Hacía días que los milicianos republicanos avanzaban a duras penas por la campiña de Manresa. Eran los tres más jóvenes del escuadrón. Habían logrado eludir una avanzada de tropas franquistas. El precio fue la libertad de un par compañeros heridos. Todavía estaban vivos cuando los tres, escondidos en las ruinas de una iglesia bombardeada, lograron escapar a fuerza de tiros.
—¿Creéis que seguirán vivos? —preguntó Salvador, el más joven. Había sido reclutado a la fuerza, prefería el fútbol y las chicas a la política.
—No —contestó Francesc, el agitador comunista que odiaba a la patronal y organizaba huelgas en las fábricas—. Los Regulares del Rif no perdonan —. Lo seguían las imágenes de los soldados marroquíes de uniforme color garbanzo y tarbush rojo en la cabeza. El recuerdo de sus compañeros abandonados también.
—¡Qué hambre tengo, coño! —dijo Joan, el intelectual de izquierda. Soñaba con cambiar el mundo, pero apenas había logrado cambiar la pluma por el fusil.
Siguieron avanzando por la tierra arrasada. No les quedaba nada del rancho en frío que habían llevado al frente. Tenían los ojos apagados y las mejillas hundidas. Les rugían las tripas. Tenían un ojo puesto a vanguardia y otro a retaguardia. Eran blanco fácil. Si los capturaban, los esperaba la corte marcial y el campo de concentración. La ofensiva sobre Cataluña era un hecho. La República tenía los días contados.
—¡Malditos falangistas! —dijo Francesc—. ¡Me cago en su leche!
—¡Mirad! —dijo Salvador señalando hacia el oeste. —¡Una masía! —gritó, apretando el paso. Los otros siguieron al líder improvisado de 20 años, contagiados de su entusiasmo.
Corrieron los últimos metros como unos desesperados.
—¿Quién vive? —gritó Francesc. Le respondió el más absoluto silencio. Ni el cacareo de gallinas ni el balido de ovejas. Ni un payés a la vista. Solo la desolación de la guerra.
Rodearon la sólida casa de piedra, testigo mudo de luchas pasadas. Detrás había un cobertizo y, más allá, un huerto de olivos. Francesc se les adelantó.
—¡Camaradas, a mí! —llamó desde el cobertizo. Los tres se lanzaron sobre unas barricas de vino arrumbadas.

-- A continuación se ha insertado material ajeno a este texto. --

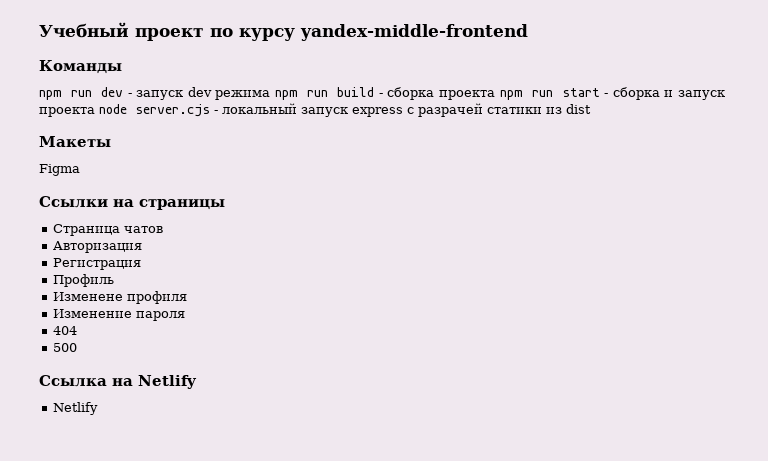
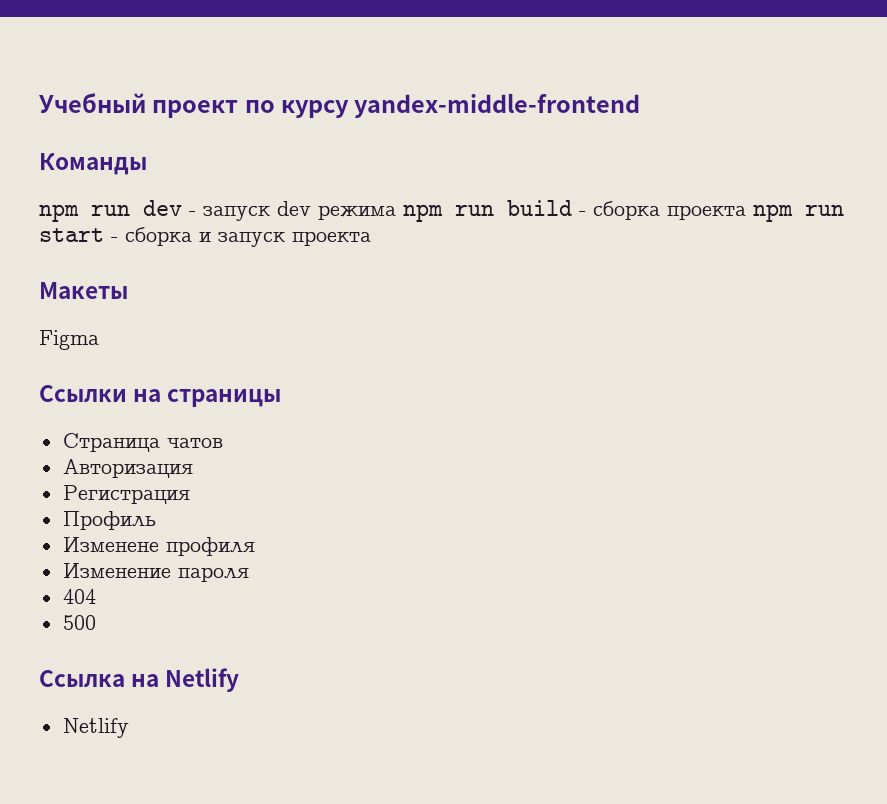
- npm run dev - запуск dev режима npm run build - сборка проекта npm run start - сборка и запуск проекта node server.cjs - локальный запуск express с разрачей статики из dist
+ npm run dev - запуск dev режима npm run build - сборка проекта npm run start - сборка и запуск проекта

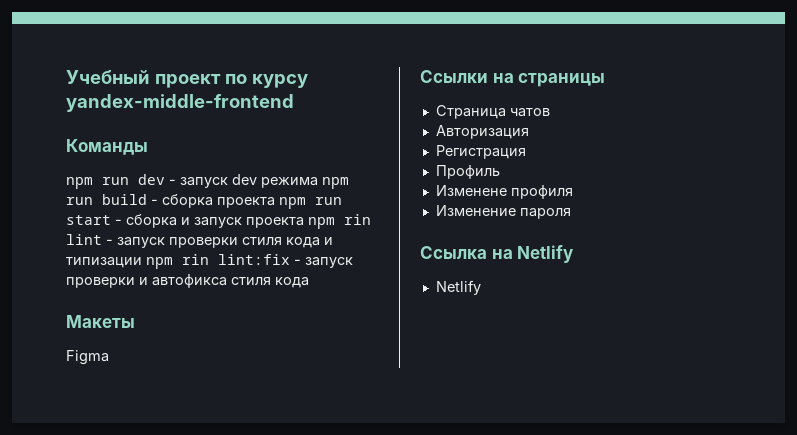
- npm run dev - запуск dev режима npm run build - сборка проекта npm run start - сборка и запуск проекта
+ npm run dev - запуск dev режима npm run build - сборка проекта npm run start - сборка и запуск проекта npm rin lint - запуск проверки стиля кода и типизации npm rin lint:fix - запуск проверки и автофикса стиля кода
- 404
- 500

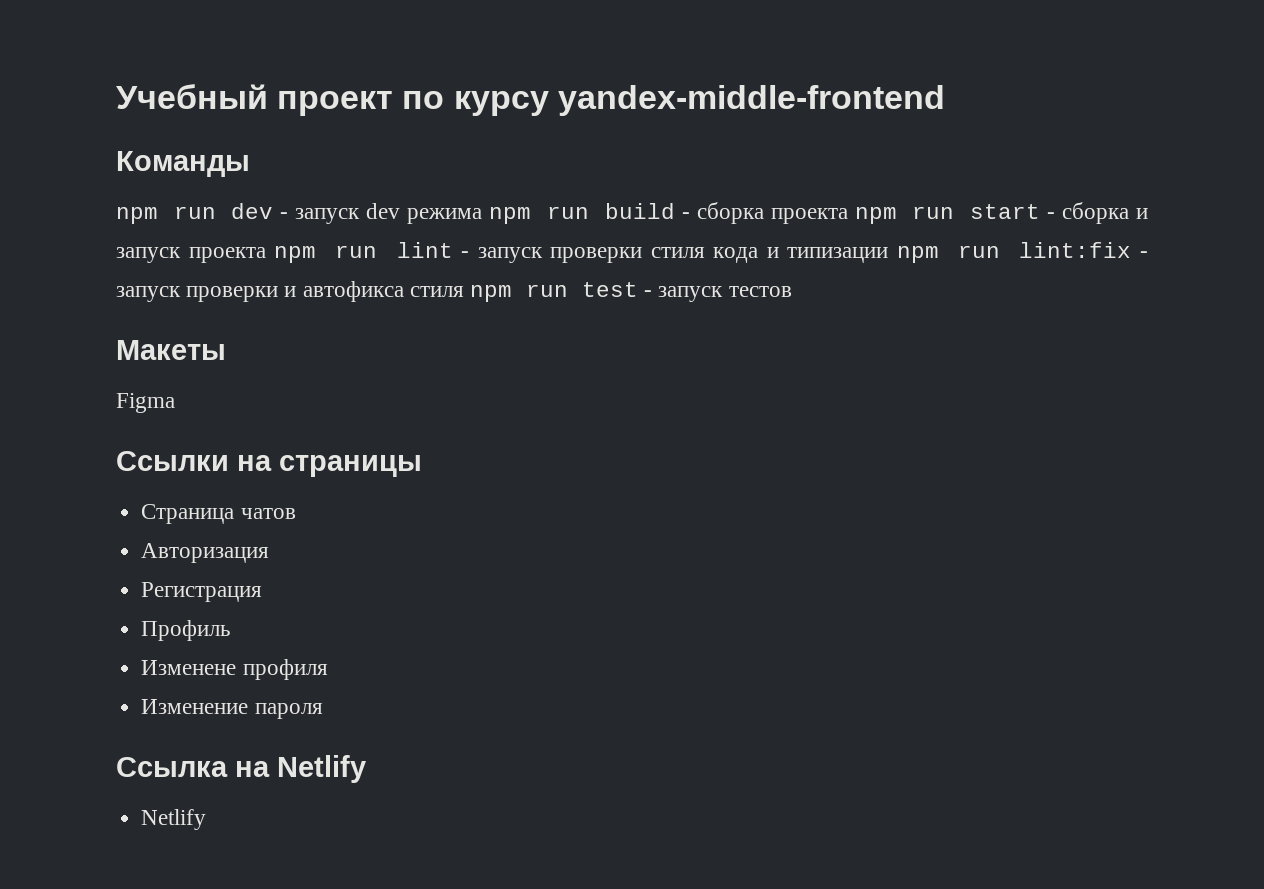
- npm run dev - запуск dev режима npm run build - сборка проекта npm run start - сборка и запуск проекта npm rin lint - запуск проверки стиля кода и типизации npm rin lint:fix - запуск проверки и автофикса стиля кода
+ npm run dev - запуск dev режима npm run build - сборка проекта npm run start - сборка и запуск проекта npm run lint - запуск проверки стиля кода и типизации npm run lint:fix - запуск проверки и автофикса стиля npm run test - запуск тестов

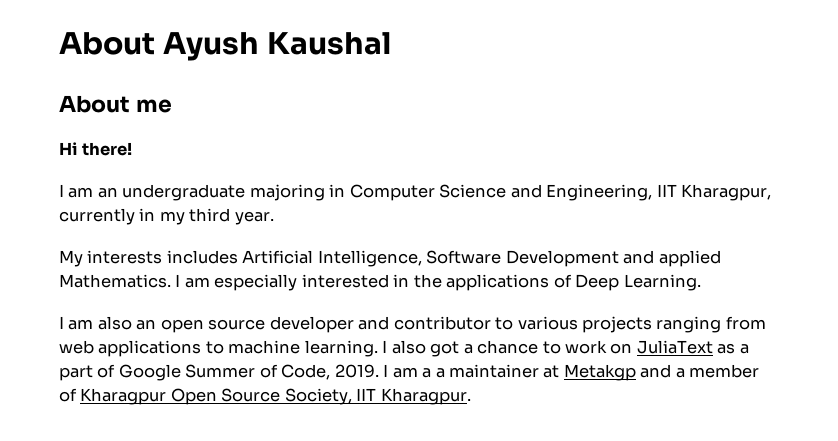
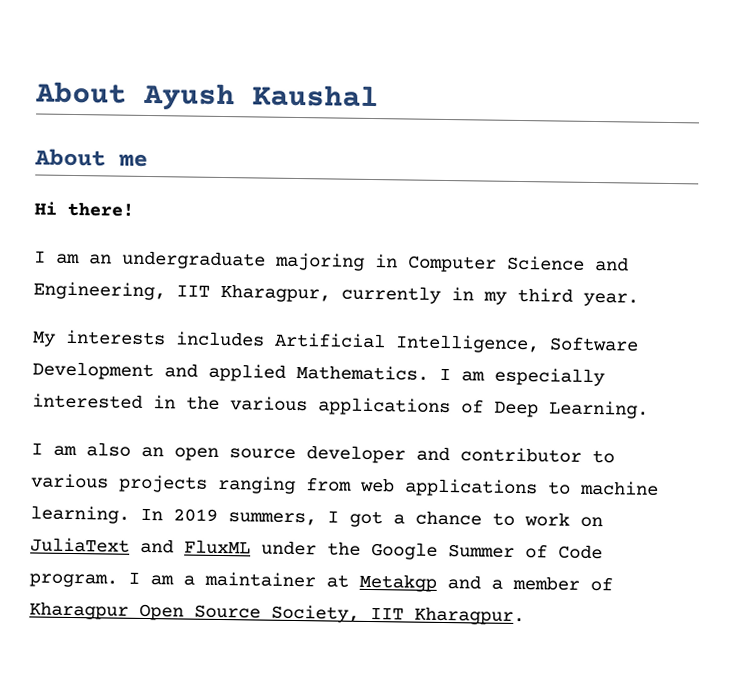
- I am especially interested in the applications of Deep Learning.
+ I am especially interested in the various applications of Deep Learning.
- I also got a chance to work on JuliaText as a part of Google Summer of Code, 2019.
+ In 2019 summers, I got a chance to work on JuliaText and FluxML under the Google Summer of Code program.
- I am a a maintainer at Metakgp and a member of Kharagpur Open Source Society, IIT Kharagpur.
+ I am a maintainer at Metakgp and a member of Kharagpur Open Source Society, IIT Kharagpur.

Rompieron las tapas a los hachazos. Ahuecaron las manos para beber. Se atragantaron, tosieron, siguieron bebiendo. Rieron y bromearon.
—Silencio —dijo Joan—. Prestad atención. Creo haber oído ruido de botas. —Los demás largaron risotadas etílicas.
—Lo imaginas —soltó Francesc—. Venga, vamos a investigar por allí.
Todavía con los fusiles al hombro, se tambalearon hacia el olivar en busca de algún alimento.
Los árboles estaban repletos de frutos. Salvador, Joan y Francesc treparon para alcanzar las aceitunas más carnosas. Salvador mordió una, pero la escupió.
—Hostias, ¡qué amarga!
—Traga, hombre— dijo Francesc. —Quién sabe cuándo volveremos a encontrar algo para comer.
Los tres se atiborraron de aceitunas. Las arrancaban con las dos manos y se las metían de a puñados en la boca. Amargas como la hiel, sabían a esperanza.
Unos silbidos secos y el ruido sordo de los impactos distrajeron la atención de los milicianos. Tardaron unos segundos en darse cuenta de que les llovían balas.
—¡Saltad! — bramó Salvador—. ¡Nos atacan! —Los tres se tiraron al suelo. Resguardados detrás de los troncos, abrieron fuego. Los regulares respondieron con la misma intensidad.
—¡Morid, hijos de puta! — gritó Francesc.
Dispararon a mansalva. Salvador pensó en su madre y su hermano, que habían quedado en su pueblo, en sus compañeros de fútbol. Joan y Francesc entonaban el himno No pasarán.
Y no pasaron. La campiña volvió a quedar en silencio. Los milicianos esperaron varios minutos sin cambiar de posición. Salvador se levantó y fue hacia los regulares muertos. Eran tan jóvenes como ellos tres.
Salvador, Joan y Francesc cargaron con sus fusiles y las municiones de los regulares. Con los morrales llenos de aceitunas, retomaron la marcha hacia los suyos.